Stop. Go back and re-read that last sentence. It was my breast cancer, but my husband would “benefit” from it too. Yay.
“Bummer about your cancer diagnosis, but at least you’ll get a nice pair out of it.”
If you’ve read about my breast cancer experience, you’ll know that a mastectomy was unnecessary because my tumor was small enough to require only a lumpectomy. My recovery from surgery was short — I was back to work the following week.
However, my insurance would have covered removing far more breast along with reconstruction. None of this, as far as I’m concerned, would have been medically justifiable, but there was the expectation that breast cancer equals boob job, even when studies have shown that survival outcomes are not improved by complete removal of the breast when only a lumpectomy is indicated (for example, Fisher et al., 2002), and there are far more complications that can arise from the multiple surgeries necessary for reconstruction.
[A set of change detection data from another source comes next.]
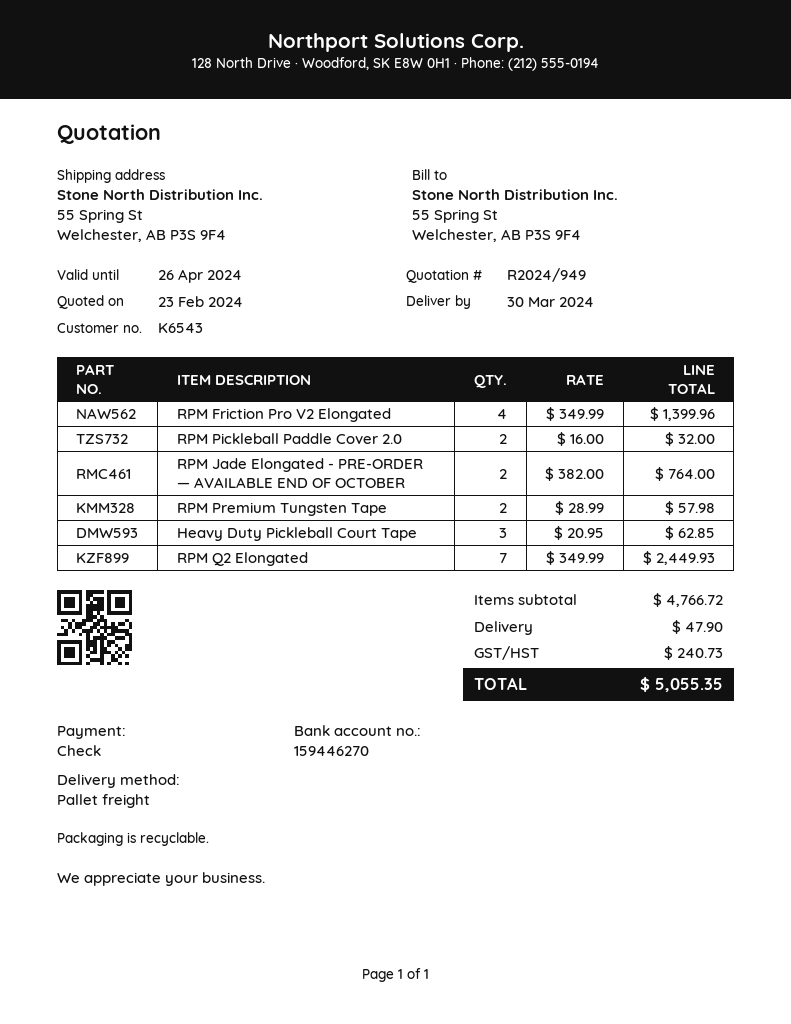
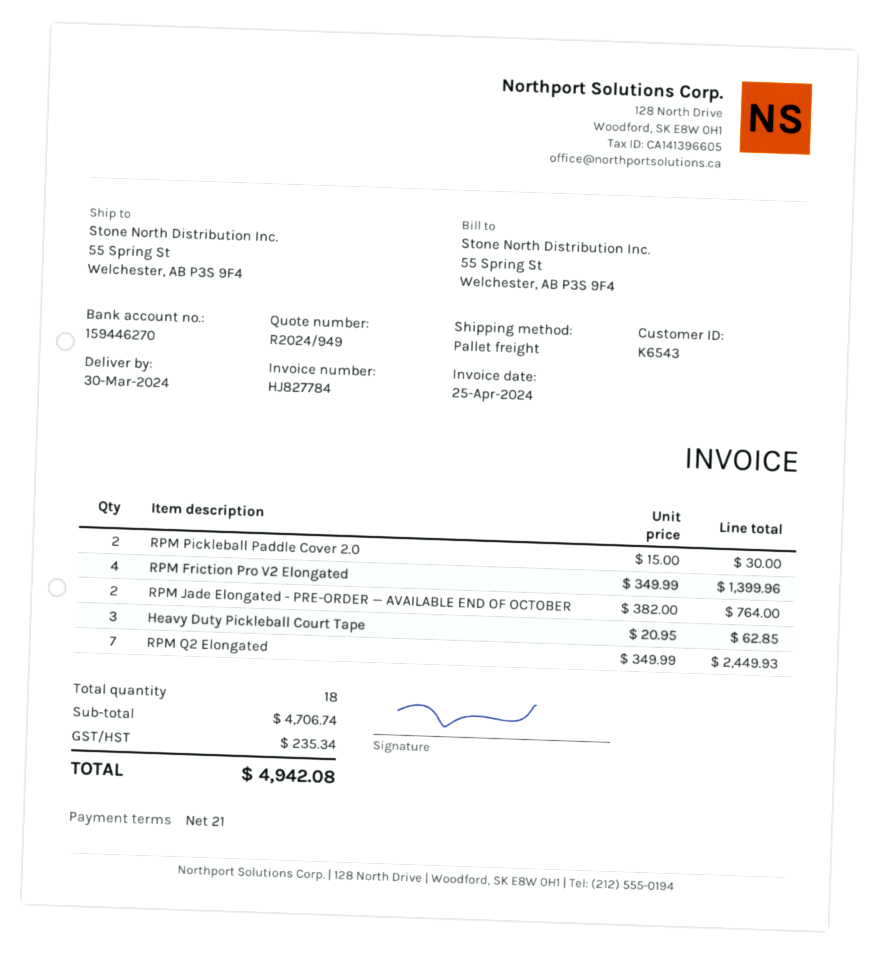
RPM Pickleball Paddle Cover 2.0: 2 x 16.00 = 32.00 -> 2 x 15.00 = 30.00
RPM Premium Tungsten Tape: 2 x 28.99 = 57.98 -> none
subtotal: 4766.72 -> 4706.74
shipping: 47.90 -> none
tax: 240.73 -> 235.34
total: 5055.35 -> 4942.08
This, of course, was my personal preference. To be fair, I know a number of breast cancer survivors who had no other option than a radical mastectomy. That in itself is traumatic, so it’s perfectly understandable why they would want reconstruction in an effort to regain whatever normality they could. As I wrote in Body Image, Part 1, like it or not, breasts do define us as women. You can argue whether or not that sets women’s rights back (“I am not my breasts”) but I feel that when it comes to cancer, all bets are off. Breast cancer survivors deserve a lot of leeway in making decisions about whether or not to reconstruct.
I didn’t need a complete mastectomy and thereby did not augment my tiny breasts even though I could have. For me, this was not a matter of “looking better” or “taking advantage” of the situation the way others suggested I should. It was about maintaining the greatest degree of normality, getting though the experience and trying to get on with life.